Os hindus, como os gregos, tinham o costume de incinerar os corpos. Entretanto, o sentido era completamente diferente, pois os gregos cremavam com o intuito das cinzas guardarem a memória dos mortos. Já os hindus cremavam o cadáver, o qual era despojado de sua identidade, personalidade e inserção social. Uma vez consumidas pelo fogo, as cinzas eram lançadas ao vento ou nos rios. “Através desse ritual, os hindus objetivavam a sua representação da morte que consistia na passagem para outro plano da existência: o fundir-se com o Absoluto, o acesso ao Eterno, ao Nirvana, ou seja, à paz originária”, frisa Caputo.
Ao contrário dos gregos, para os hindus a grande personalidade não era o herói, nem o rei, mas os ascetas, os monges. “Estes despojavam a tal ponto de abrir mão dos dois mais poderosos mananciais da vida: o desejo de conservação e de reprodução. Estes não tinham os corpos cremados, mas eram enterrados em posição de meditação, em covas nos lugares sagrados, nos quais eram realizadas peregrinações e indicavam para os hindus que o verdadeiro sentido da vida era o despojamento do corpo, o que resultaria em uma preparação para a morte gloriosa”, explica.
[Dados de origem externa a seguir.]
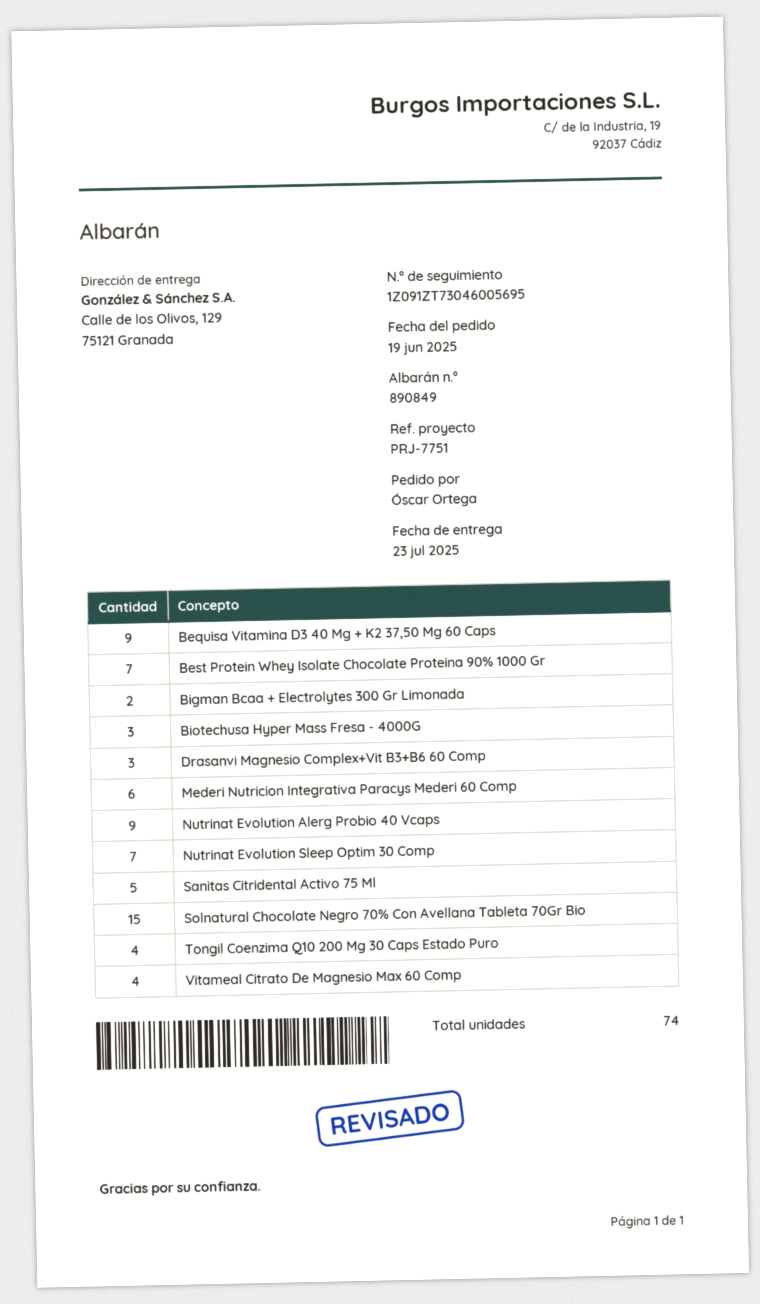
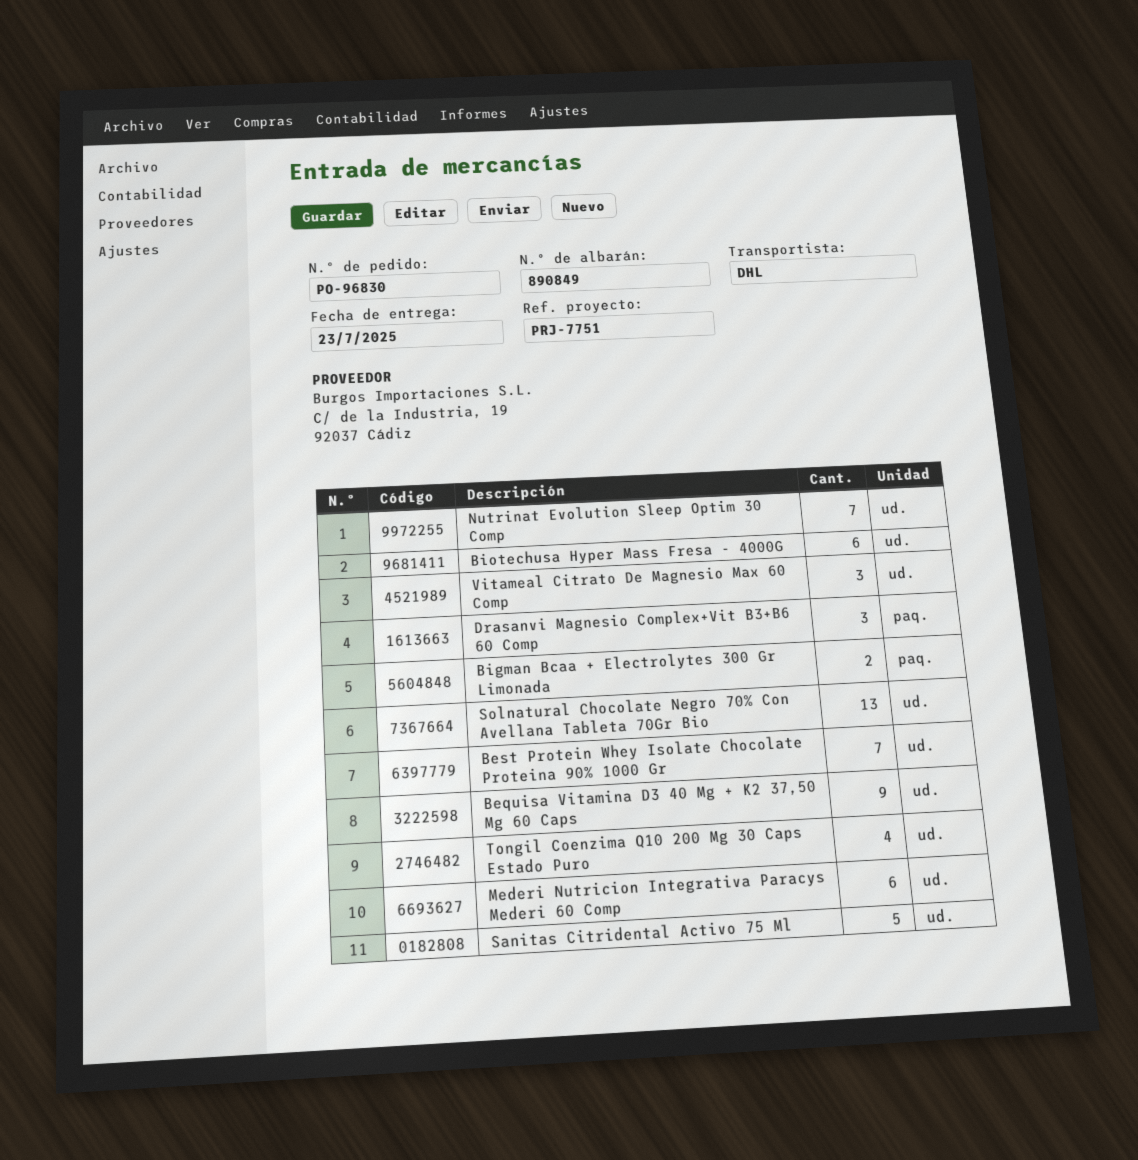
Biotechusa Hyper Mass Fresa - 4000G: 3 -> 6
Nutrinat Evolution Alerg Probio 40 Vcaps: 9 -> none
Solnatural Chocolate Negro 70% Con Avellana Tableta 70Gr Bio: 15 -> 13
Vitameal Citrato De Magnesio Max 60 Comp: 4 -> 3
No Egito Antigo, pirâmides, tumbas, múmias, escritos funerários e todo o minucioso processo de mumificação detalhado no “Livro Dos Mortos” testemunham a morte como um dos temas centrais daquela sociedade. A ideia da transcendência está contida nos mitos como o da renascença. Para os egípcios, no momento da morte, a alma era levada a um tribunal na presença da deusa da Justiça, que tinha uma balança: as almas generosas teriam, naturalmente, um coração leve, e as almas dos maus seriam pesadas e, caso fossem condenadas, acabariam devoradas e não poderiam renascer. “A morte, antes considerada um fenômeno natural e aceita sem apreensões e medos, passará a ser temida devido à sua associação com prováveis penalidades que o morto teria que arcar após o seu transpasse e julgamento”, destaca Santos.
Já o espiritismo, doutrina surgida no século 19, não crê na morte como fim e nem a vincula a julgamentos que possam culminar num bem ou mal eternos.
“Talvez, o fator que diferencie o Espiritismo de outras religiões ocidentais seja o entendimento da continuidade da vida do ser essencial: o Espírito. A vida, sendo um contínuo, será sempre oportunidade de aprendizado e progresso para a perfeição, seja na fase que o Espírito esteja no mundo espiritual, seja no retorno ao físico, em nova existência, reencarnado”, explica Paulo Cruz Júnior, engenheiro e estudioso da doutrina.
Tal perspectiva da vida, para Paulo, contribui para uma existência com menos angústia e mais otimista. “Saber da continuidade da vida favorece a compreensão de que o mal existente hoje no futuro será menor, e o bem maior, dado que todos os seres irremediavelmente progridem. Nos conforta saber que os laços afetivos se mantêm, pois somos entes que juntos trilhamos para a perfeição. Facilita o perdão, a sermos indulgentes para as fraquezas alheias e a não julgar comportamentos, criando estados íntimos que predispõe a melhor transitar pela vida. Como estabelece Alan Kardec: ‘Nascer, morrer, renascer ainda e progredir sempre, tal é a lei’”.